Exclusive Hotels is working on two new restaurant schemes to launch when the lockdown in England allows.
The hotels and venues group, headed up by managing director Danny Pecorelli, is to introduce Hillfield, a new eatery at Pennyhill Park showcasing the best local Surrey produce, and The Well House at Lainston House, a new restaurant in the cookery school at the Winchester hotel.
Hillfield will be a transformation of the current Pennyhill Park Brasserie and will feature a menu packed with modern dishes with a twist of nostalgia, ready to open in time for Easter.
The cookery school at Lainston House is being adapted to make way for The Well House, which will focus on wood-fired dishes, BBQs and smoked meats. Seating will also be introduced in the hotel’s kitchen garden to immerse guests in the complete dining experience.
The new addition will be Lainston House’s second restaurant, running alongside The Avenue.
Speaking to BH, MD Danny Pecorelli says: “We’ll also be running more outside cooking classes, such as teaching people how to cook on the fire pit, and will be organising around 30 courses next summer on wood fired cooking, BBQ techniques as well as using the fire pit. One thing we have learnt during this is that when people can be outside, they want to be outside.”
The group is also focusing a number of other initiatives during this lockdown period, with its four hotels, two country house venues, and village pub currently closed, as well as reassuring staff and making sure they are looked after as a priority.
“We are still upgrading – but projects tend to be smaller; we are trying to be more innovative. We have installed four tubs around the group on the patios of some of the rooms, so adding features to keep that luxury feel.”
In addition, the group is running an online community called Flock to stay connected with its MICE customers and key business leaders through a series of virtual events, including online panel sessions and charity cycles.
Pecorelli explained that all hotels and venues will remain closed throughout January and February and after a successful three-month summer – from July to September last year – the group ‘did well enough’ to cover this closure period.
“We gave everyone full pay for December,” adds Pecorelli, “It was the human thing to do. We had operated for three months at full capacity. Across the group we made a very small loss in December, with the lockdown coming in on the 19th, no weddings, no Christmas parties etc.”

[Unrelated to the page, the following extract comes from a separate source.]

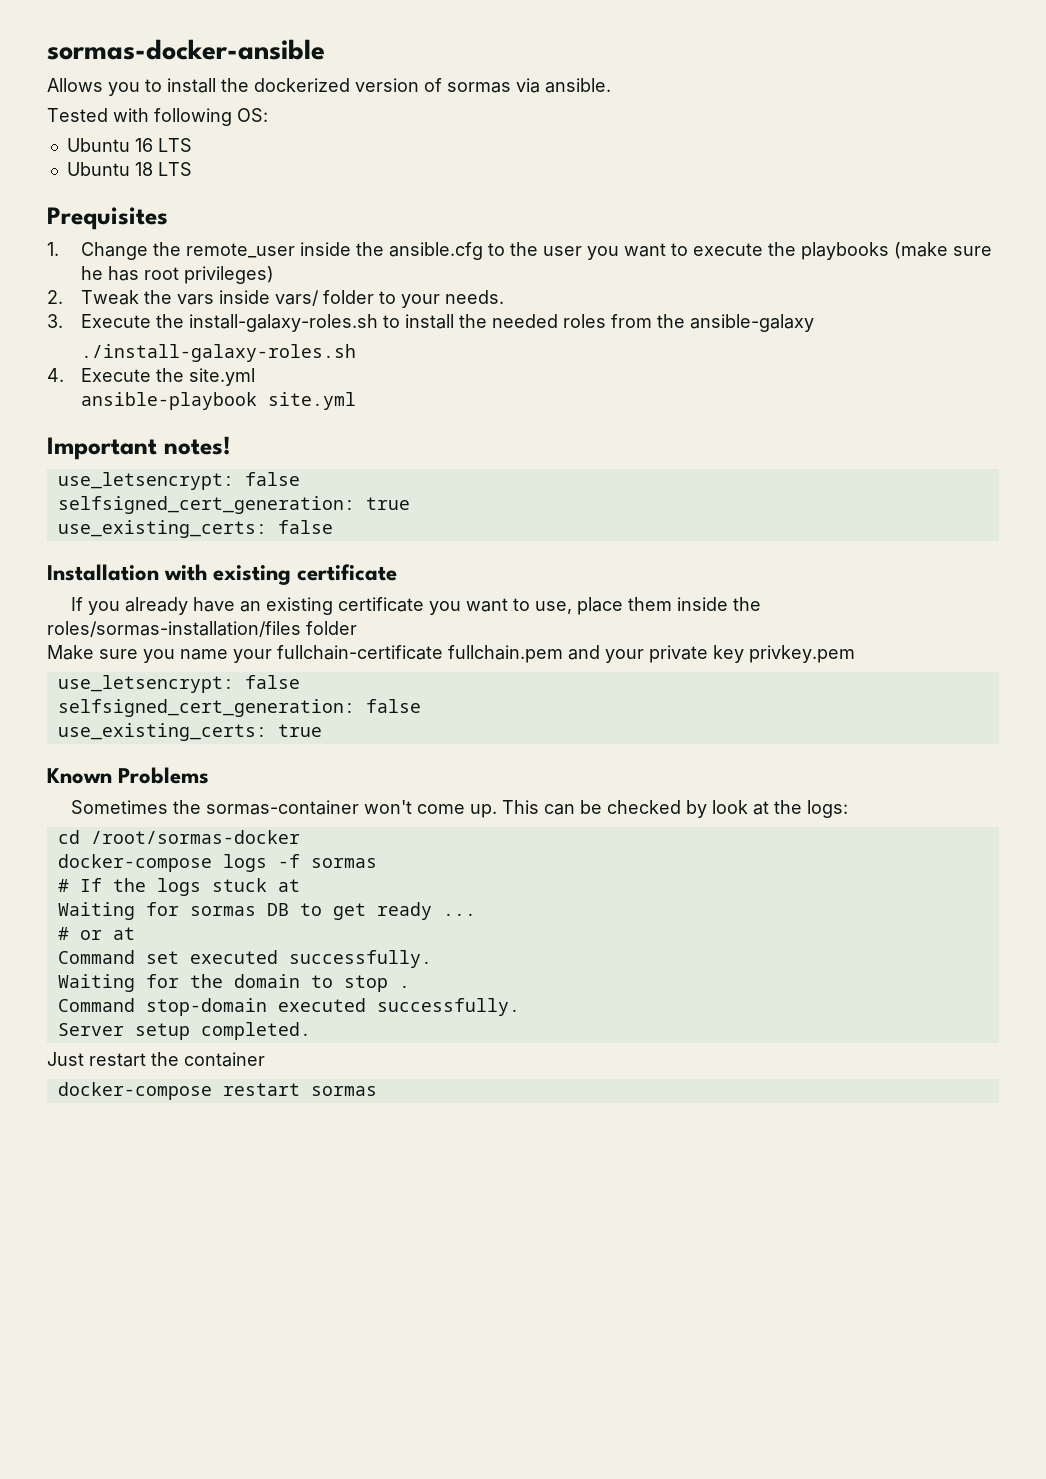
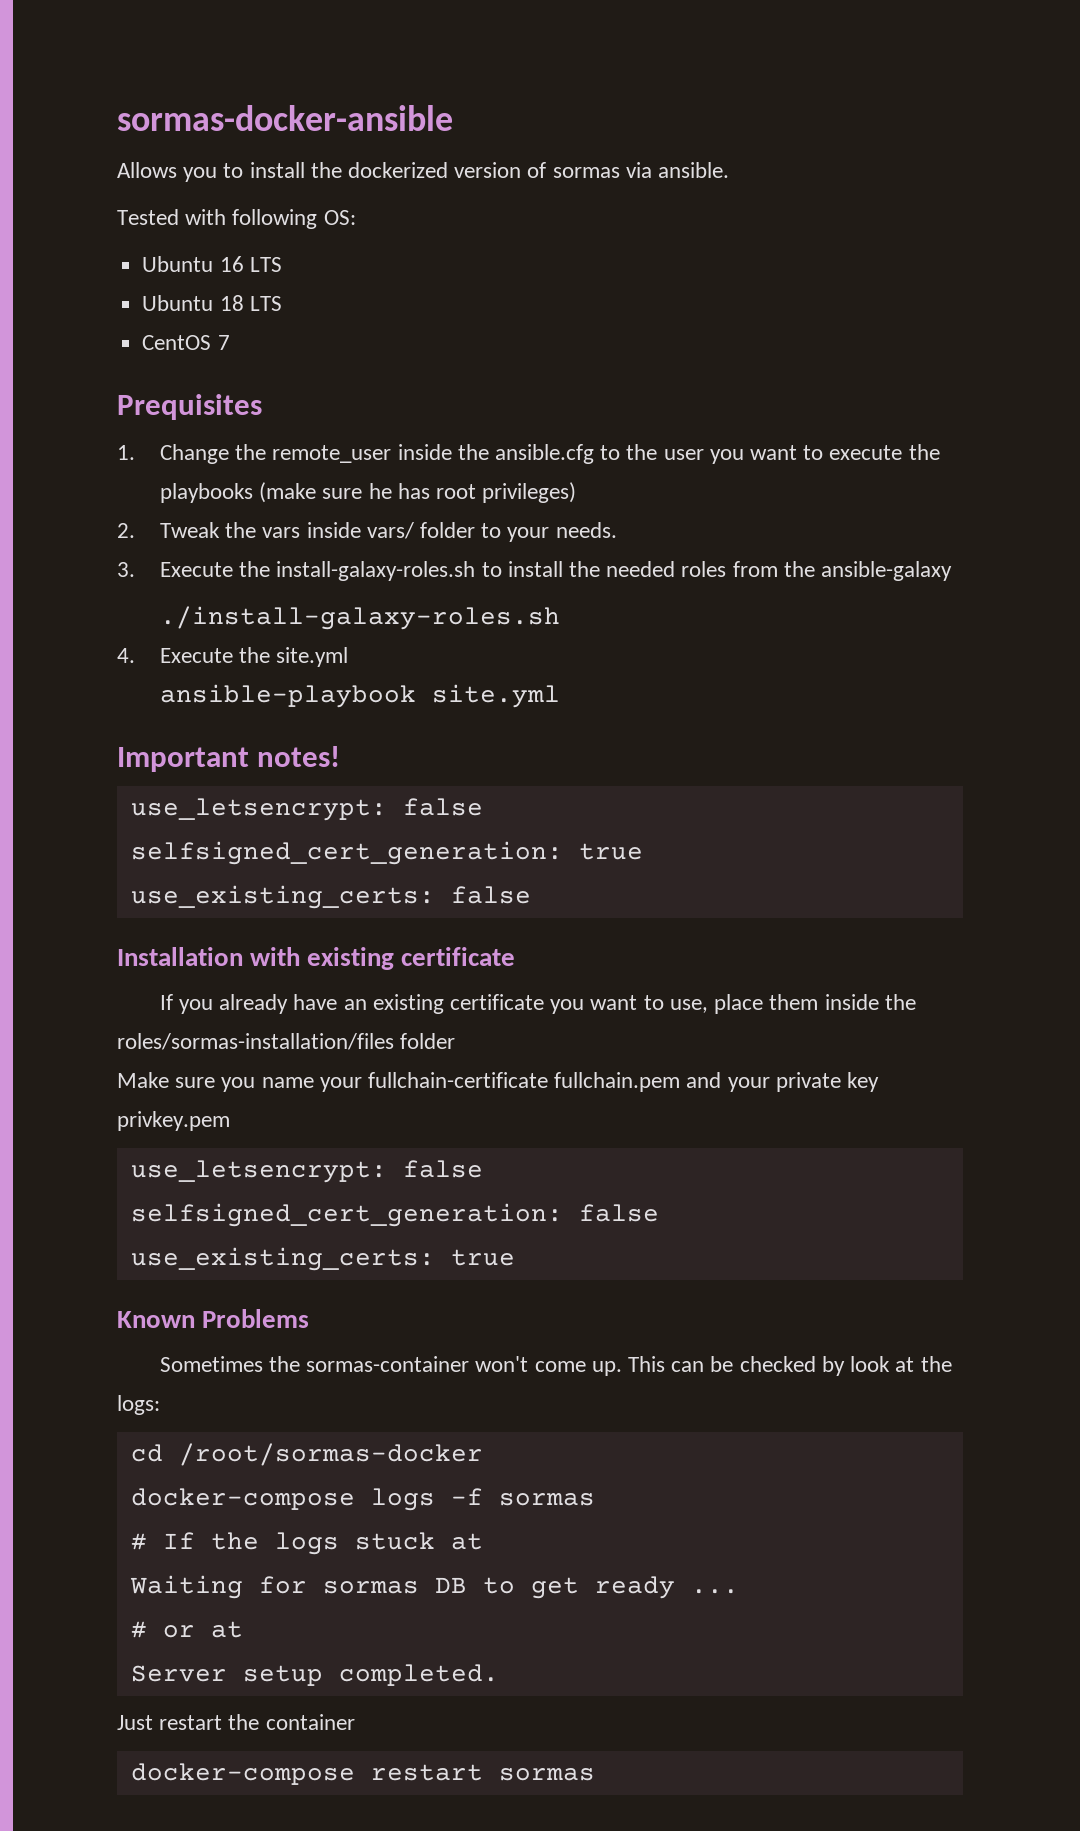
+ CentOS 7
- Command set executed successfully.
- Waiting for the domain to stop .
- Command stop-domain executed successfully.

Despite the stop / start nature of the lockdown, having multiple sites in different locations impacted by varying tier restrictions, meant that Exclusive Hotels’ could redistribute food and minimise any waste.
“At one point I was getting tens of thousands of food and driving it around from one hotel to another,” Pecorelli says.
While the enforced closures continue, Exclusive Hotels is seeing some success with the sale of gift vouchers and wedding bookings, with virtual showrounds proving popular.
When asked about reopening, Pecorelli stressed that hospitality must be given sufficient notice to allow businesses to get back on track – “I’m sure the government has destroyed more businesses with short notice.”